Le premier ministre Hazem El-Beblawi a clairement dit dans une autre déclaration qu'une répression violente sur les occupations des partisans des FM qui se poursuivent – pour protester contre le coup d’État et demander le retour de Morsi – était imminente. Il a dit que la décision du gouvernement de mettre fin aux occupations est définitive, et que sa «patience» est à bout. Il a accusé les manifestants d’avoir incité à la violence, bloqué les routes et arrêté des citoyens, prévenant que de telles actions seraient traitées «avec la force et la résolution les plus fermes».

Jeudi, Beblawi a réitéré ses menaces tandis qu’il rencontrait le ministre de l'Intérieur Mohamed Ibrahim et les dirigeants des forces de sécurité durant une visite dans leurs quartiers généraux à El-Darassa. Il a soutenu que la «sécurité» était la priorité de son gouvernement, il a loué le rôle «formidable» et «continu» des forces de sécurité dans «le maintien de la sécurité, et la protection de la nation et du peuple».

À la suite du coup d’État, des centaines de gens ont été tués et des milliers ont été blessés et arrêtés par l'armée et les forces de sécurité. Le 8 juillet, les forces de sécurité ont tué au moins 51 manifestants pro-Morsi puis au moins 80 de plus dans un autre massacre le 27 juillet. Mercredi, le porte-parole de l'armée Ahmed Ali a publié un communiqué déclarant que l'armée avait tué 60 personnes et arrêté 103 terroristes au cours de sa répression dans le Sinaï depuis le 5 juillet.

Les FM mettent en garde contre la poursuite des massacres, tout en indiquant qu'ils sont prêts à entrer en négociations avec l'armée. Le porte-parole des FM Gehad El-Haddad a déclaré à Reuters : «Cela signifie qu'ils se préparent à une massacre encore plus grand. Ils devraient nous envoyer des signaux positifs, et non nous tirer dessus.»

Jeudi, le premier jour de l'Aïd, la fête de la fin du jeûne après le mois sacré du ramadan pour les musulmans, l'Alliance nationale de soutien à la légitimité, dirigée par les FM, a demandé à ses partisans de descendre dans la rue pour un «Aïd de la victoire».

Le ministre des affaires étrangères hollandais Frans Timmermans, qui était impliqué dans les négociations de réconciliation au Caire, a exprimé des inquiétudes quant au risque d'un nouveau massacre dans les jours à venir. «Plus de gens vont descendre dans la rue pour manifester, et la tendance des forces armées à réprimer cela va augmenter», a-t-il déclaré à Reuters.

Même si la cible immédiate de la répression par l'armée sont les FM et leurs sympathisants islamistes, le but à long terme du régime est de supprimer toute résistance au sein de la classe ouvrière et de restaurer l'état de la politique qui existait avait les luttes révolutionnaires de masse qui ont mené à la chute du dictateur Hosni Moubarak, soutenu de longue date par les États-Unis, le 11 février 2011.

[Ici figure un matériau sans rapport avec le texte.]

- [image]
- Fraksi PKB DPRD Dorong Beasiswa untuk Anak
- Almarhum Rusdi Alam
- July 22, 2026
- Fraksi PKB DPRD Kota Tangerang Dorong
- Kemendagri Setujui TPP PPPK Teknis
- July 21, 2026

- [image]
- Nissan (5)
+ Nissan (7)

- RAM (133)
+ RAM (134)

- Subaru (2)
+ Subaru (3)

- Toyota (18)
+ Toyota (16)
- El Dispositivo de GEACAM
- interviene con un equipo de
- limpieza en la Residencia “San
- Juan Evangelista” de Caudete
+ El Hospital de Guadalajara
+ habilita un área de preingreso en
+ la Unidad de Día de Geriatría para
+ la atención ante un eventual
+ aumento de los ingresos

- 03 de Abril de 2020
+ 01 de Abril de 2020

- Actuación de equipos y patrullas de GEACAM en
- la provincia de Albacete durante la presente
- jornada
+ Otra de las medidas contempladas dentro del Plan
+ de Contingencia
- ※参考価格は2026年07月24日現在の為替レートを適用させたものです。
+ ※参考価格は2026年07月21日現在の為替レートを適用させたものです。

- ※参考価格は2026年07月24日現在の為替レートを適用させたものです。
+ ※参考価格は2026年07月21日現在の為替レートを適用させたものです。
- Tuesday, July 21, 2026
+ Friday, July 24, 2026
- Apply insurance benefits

L'offensive contre-révolutionnaire de l'élite dirigeante égyptienne révèle le rôle réactionnaire des libéraux, des nassériens, et des organisations de la pseudo-gauche qui ont contribué à canaliser le mécontentement des masses envers Morsi et les FM en un soutien à l'armée et aux anciens membres du régime Moubarak. Pendant que les Socialistes révolutionnaires (SR), le plus pourri des groupes des classes moyennes en Égypte, lancent une campagne désespérée pour se distancer du coup d’État, leurs ex-alliés continuent ouvertement à mobiliser du soutien pour l'armée.

La campagne Tamarod («rebelle»), que les SR soutenaient auparavant, a appelé à une prière de l'Aïd pour l'armée place Tahrir. Hamdeen Sabahi, politicien nassérien membre du Parti de l'Alliance populaire socialiste et dirigeant du Front du salut national, a également soutenu ces prières, il a déclaré cyniquement dans un entretien à la radio que «les Frères musulmans doivent accepter la volonté du peuple. Je ne peux imaginer aucune solution politique.»